O ônibus está praticamente vazio, os passageiros discutem enquanto chutam pedregulhos na borda da estrada. Servílio está preso à sua poltrona. Não que lhe falte coragem de pedir licença e saltar literalmente por cima da mulher e buscar o ar fresco da noite. Não, não sabe explicar a si mesmo a companhia silenciosa que oferece à desconhecida.
O tempo… vários automóveis cruzam a estrada, as luzes dos faróis relampejando dentro do ônibus… o tempo… ninguém mais discute o assunto lá fora, cabisbaixos, esperançosos por um deslinde que desatravanque a viagem… o tempo é suor suspenso e frio, conclui Servílio.
A mulher então se levanta, repuxa a saia, ajeita o corpo do filho nos braços. Servílio também se levanta a tempo de ajudá-la a recolher a pequena sacola no bagageiro acima de suas cabeças. Não trocam palavras. A mulher sequer o encara. Mas Servílio não perde um dos seus movimentos em direção à saída do ônibus, até vê-la descer os degraus, a sacola pendurada em um braço, o corpo do filho aninhado no outro. Fica ali, em pé no corredor vazio, sentindo nas mãos uma ardência crescente, como aquela que resultava, em sua infância, de dúzias de bolos de palmatória vibrados pela rija mão paterna.
Os passageiros invadem o corredor, retornando a seus lugares. Servílio cede passagem, senta-se, a mão direita latejante repousada na poltrona vazia a seu lado. Um misto de urgência, impaciência e incompreensão se expõe nos comentários e frases soltas à sua volta. Não bastasse a buraqueira da estrada, um atraso desses, isso dá azar, tomara que a gente chegue em paz, que Deus dê conforto àquela mulher, como é que se atira no mundo assim, com uma criança naquele estado?, quando fico agoniado me ataca uma fome dos diabos, vira essa boca pra lá, não basta o que já aconteceu? E o motor ruge novamente, a marcha de partida é engatada com um estalo, e um solavanco marca o reinício da viagem.

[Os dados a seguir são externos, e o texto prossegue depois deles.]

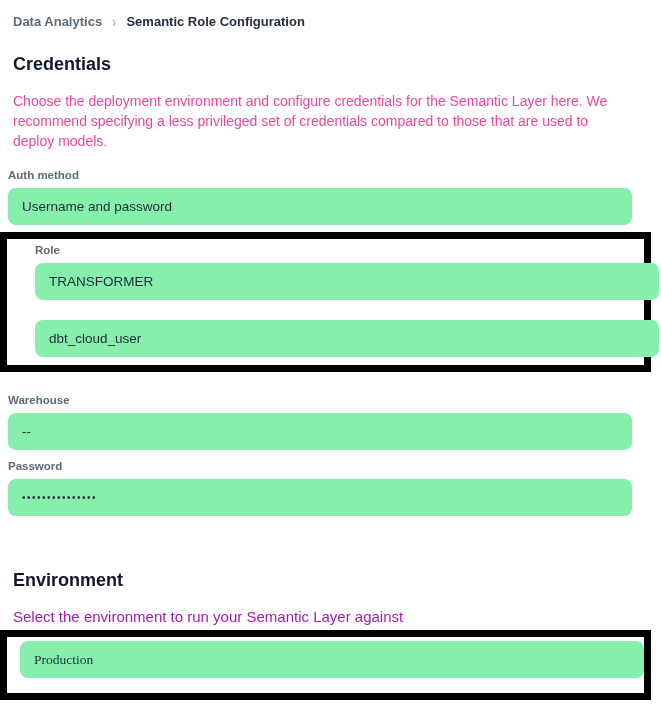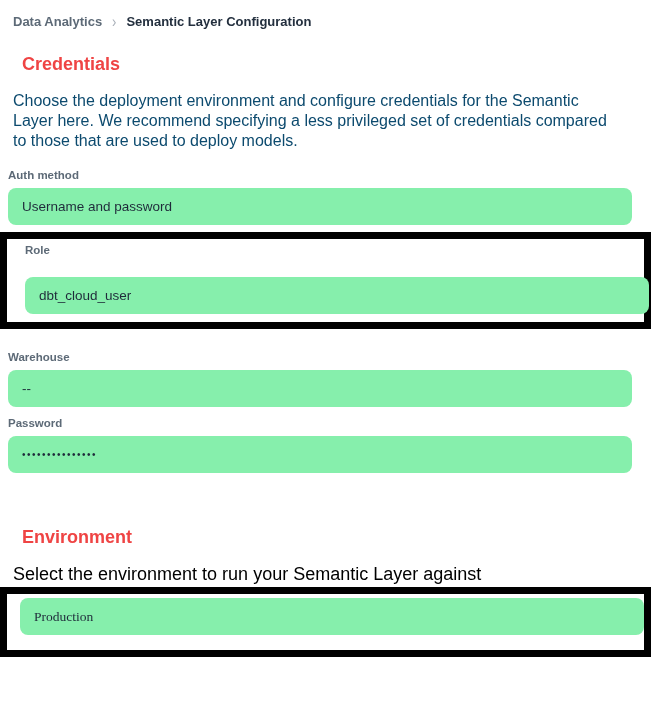--- a/index.html
+++ b/index.html
@@ -92,7 +92,7 @@
   <div class="breadcrumb">
     <span class="crumb-link">Data Analytics</span>
     <span class="crumb-sep">›</span>
-    <span class="crumb-current">Semantic Layer Configuration</span>
+    <span class="crumb-current">Semantic Role Configuration</span>
   </div>
 
   <div>

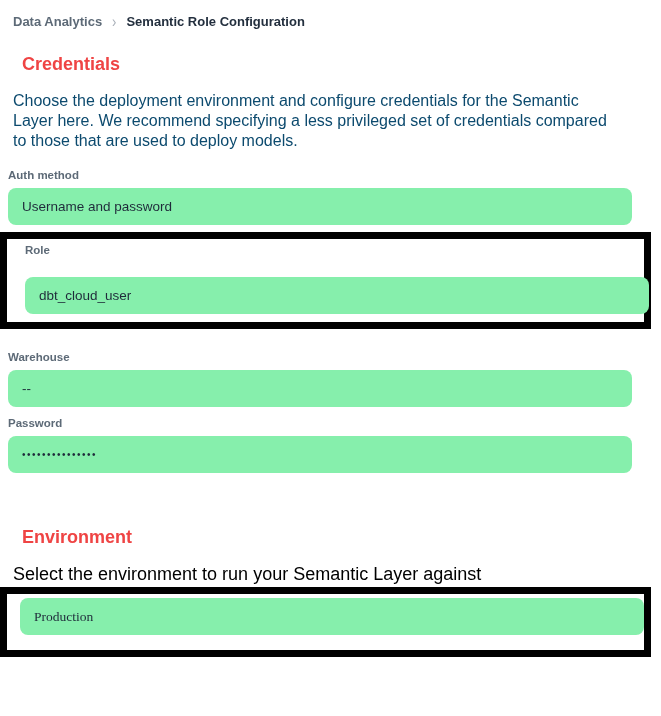--- a/index.html
+++ b/index.html
@@ -27,8 +27,8 @@
 
   
   .section-heading {
-    font-size: 18px; font-weight: 700; color: #ef4444;
-    margin-left: 22px;
+    font-size: 18px; font-weight: 700; color: #0f172a;
+    margin-left: 13px;
   }
   .heading-credentials { margin-top: 25px; }
   .section-desc {

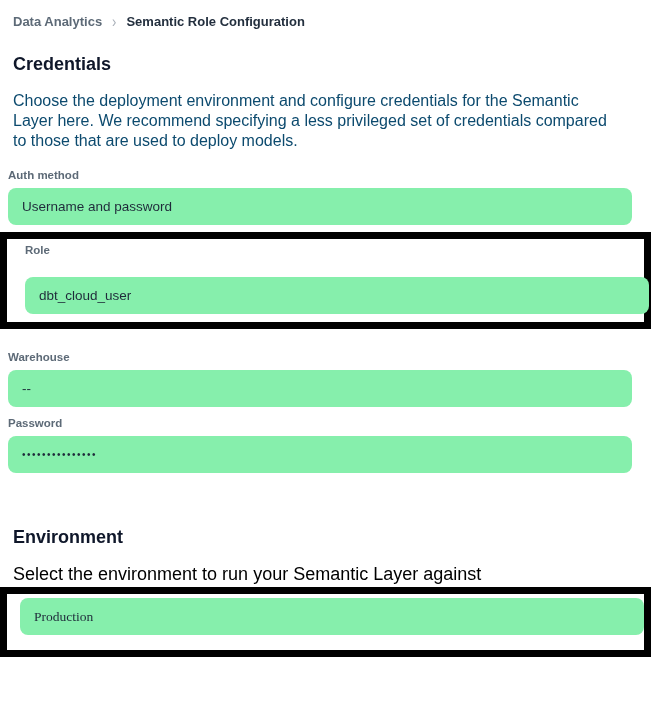--- a/index.html
+++ b/index.html
@@ -34,8 +34,8 @@
   .section-desc {
     margin: 16px 13px 4px 13px;
     max-width: 606px;
-    font-size: 16px; line-height: 20px;
-    color: #0c4a6e;
+    font-size: 14px; line-height: 20px;
+    color: #ec4899;
   }
 
   

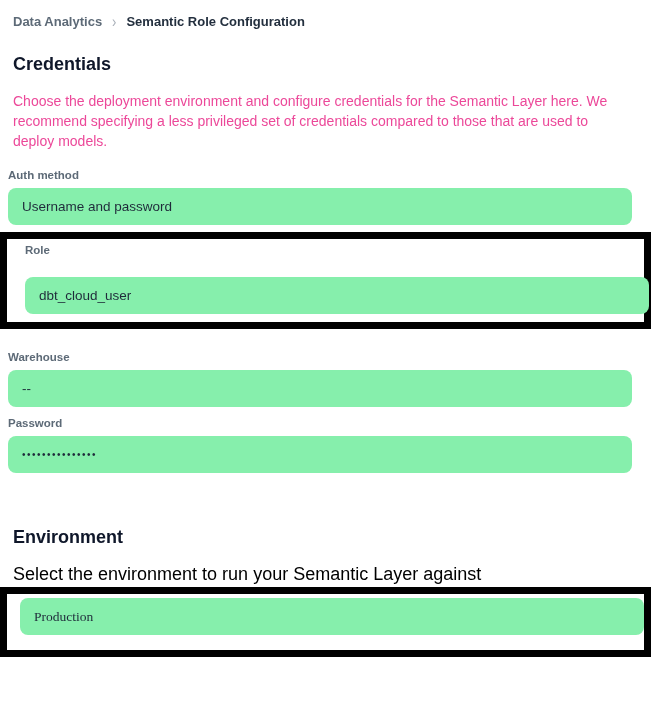--- a/index.html
+++ b/index.html
@@ -66,7 +66,7 @@
     margin-top: 7px;
     padding: 4px 0 8px 6px;
   }
-  .hl-credentials .field-group { margin-left: 12px; }
+  .hl-credentials .field-group { margin-left: 22px; }
   .hl-environment {
     margin-top: 4px;
     padding: 4px 0 15px 6px;

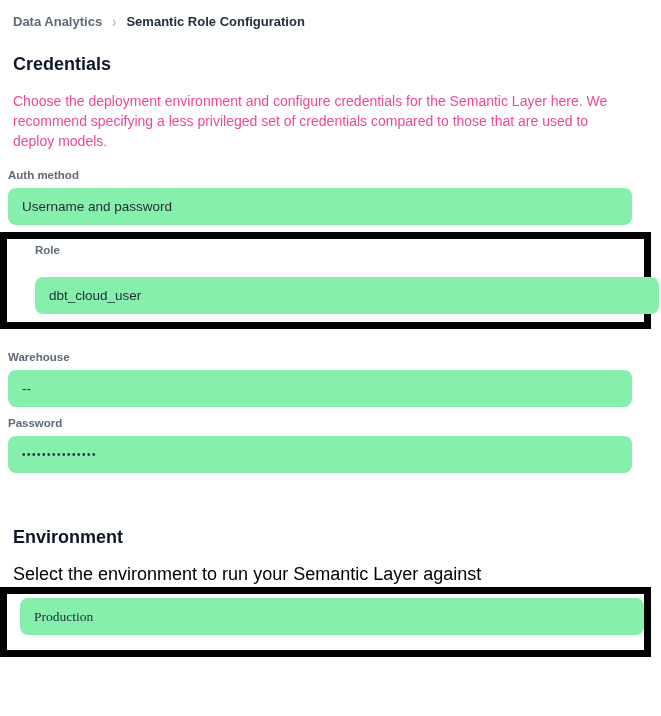--- a/index.html
+++ b/index.html
@@ -109,6 +109,9 @@
     <div class="highlight-box hl-credentials">
       <div class="field-group">
         <div class="field-label">Role</div>
+        <div class="field-box">
+          <span>TRANSFORMER</span>
+        </div>
       </div>
       <div class="field-group mt-inner">
         <div class="field-box">

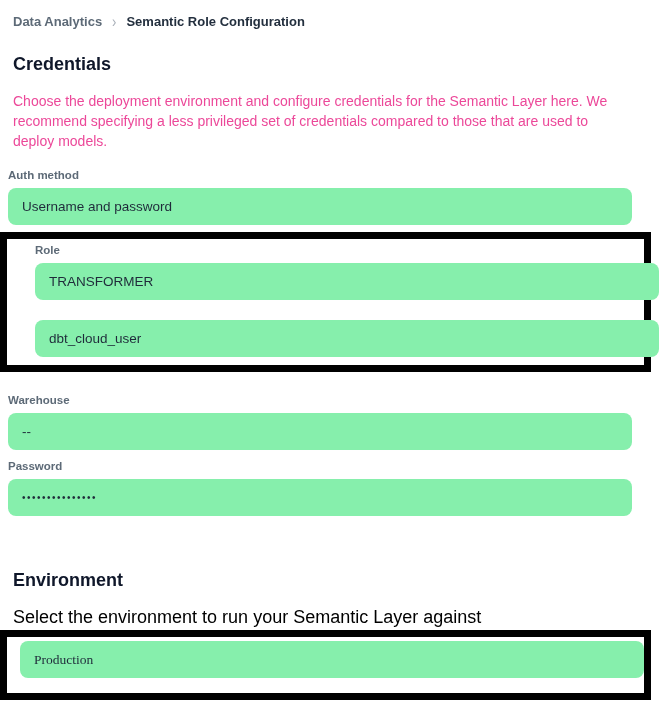--- a/index.html
+++ b/index.html
@@ -81,7 +81,7 @@
   .heading-environment { margin-top: 54px; }
   .env-desc {
     margin: 17px 13px 0 13px;
-    font-size: 18px; line-height: 18px; color: #000000;
+    font-size: 15px; line-height: 18px; color: #a21caf;
   }
 </style>
 </head>

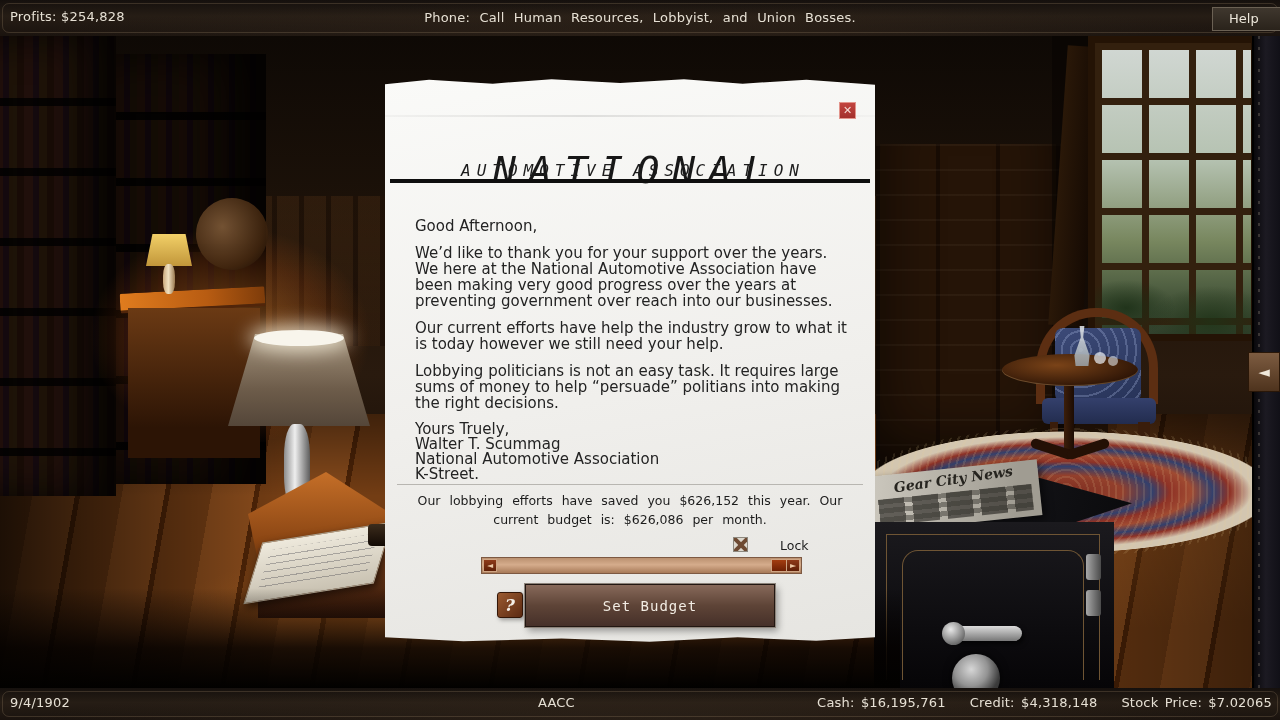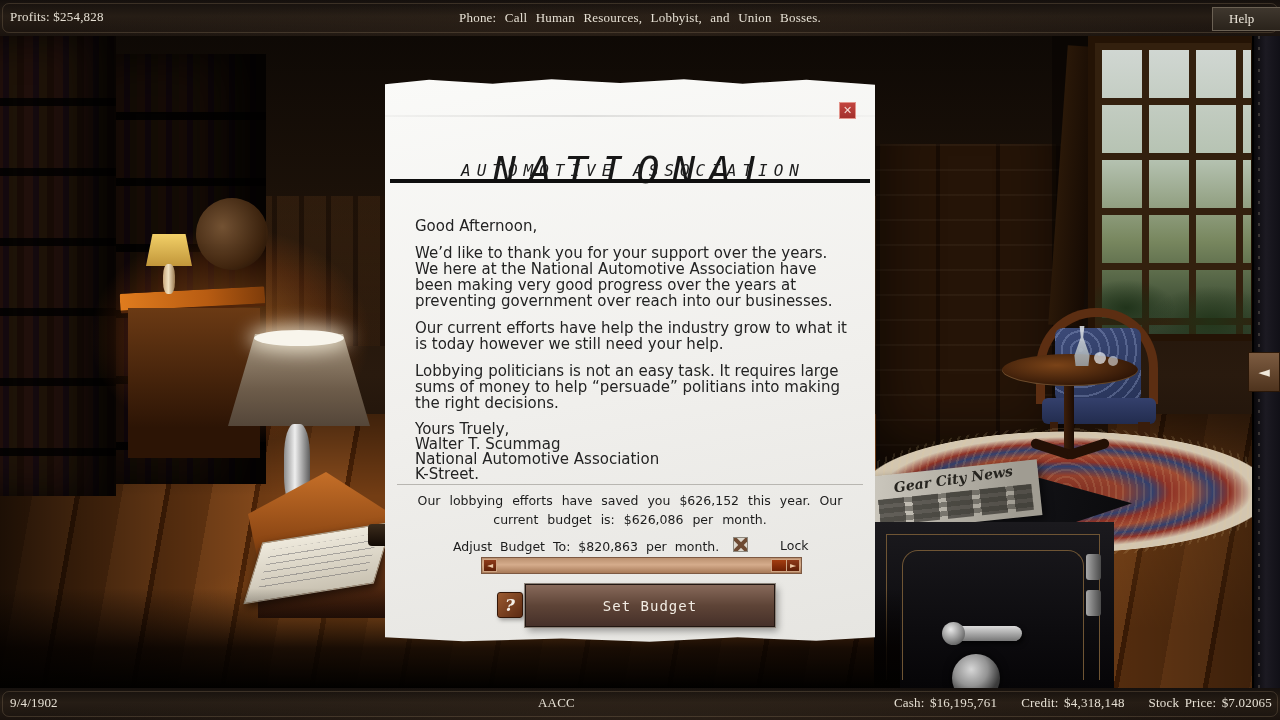--- a/index.html
+++ b/index.html
@@ -17,7 +17,6 @@
       radial-gradient(ellipse 900px 60px at 50% 120%, rgba(90,70,50,.25), transparent 70%),
       linear-gradient(180deg,#15100d,#261d15 45%,#1a130e);
     color:#e6e0d4;
-    font-family:Liberation Serif, serif;
   }
   .bar .frame {
     position:absolute; inset:3px 2px; border:1px solid rgba(150,128,100,.28);

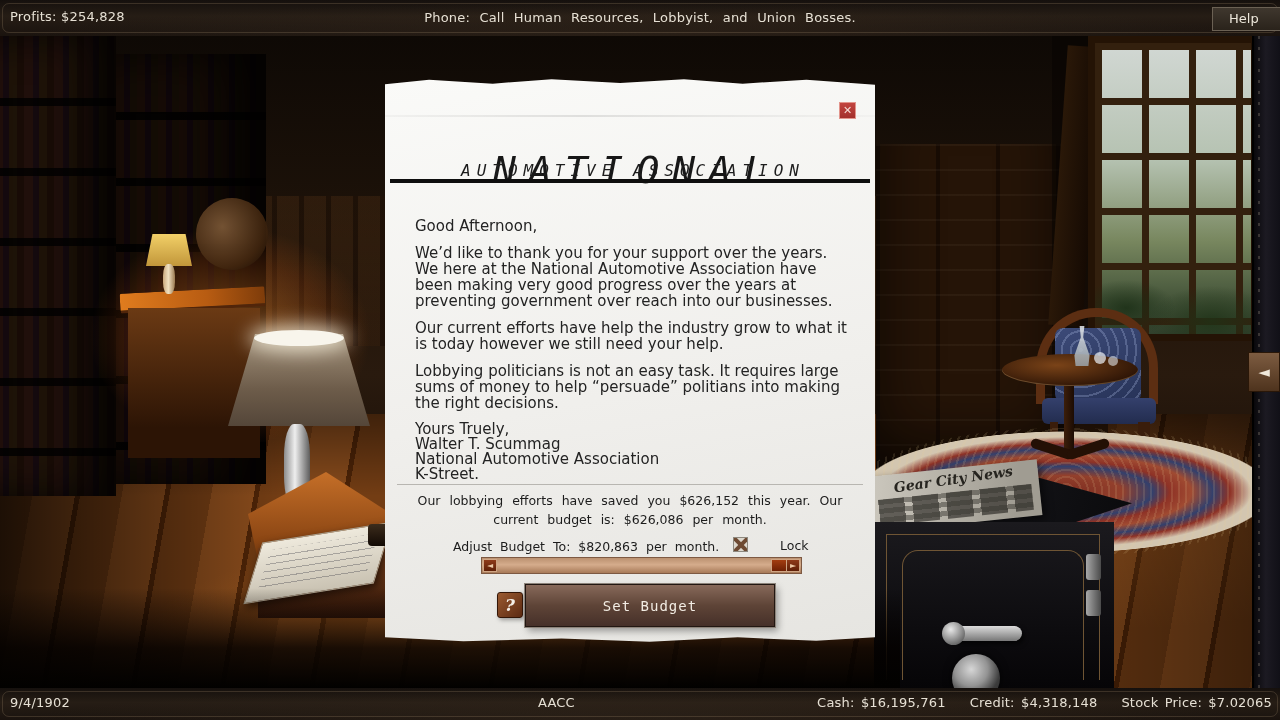--- a/index.html
+++ b/index.html
@@ -361,7 +361,6 @@
 
     <div id="divider"></div>
     <div id="summary">Our lobbying efforts have saved you $626,152 this year. Our current budget is: $626,086 per month.</div>
-    <div id="adjust-label">Adjust Budget To: $820,863 per month.</div>
     <div id="lock-box"></div>
     <div id="lock-label">Lock</div>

O silêncio volta a assenhorear-se do interior do ônibus, as vozes se calam. Um pensamento parece ocupar a mente de todos: lá fora, uma mulher carrega o produto da morte nos braços, abandonada ao azar que a trouxe até ali.
O ônibus retorna ao leito macio do asfalto e arranca rumo a seu destino. Não chega a sumir na noite. Adiante, para no acostamento, novamente, e dele salta, mochila nas costas, um homem.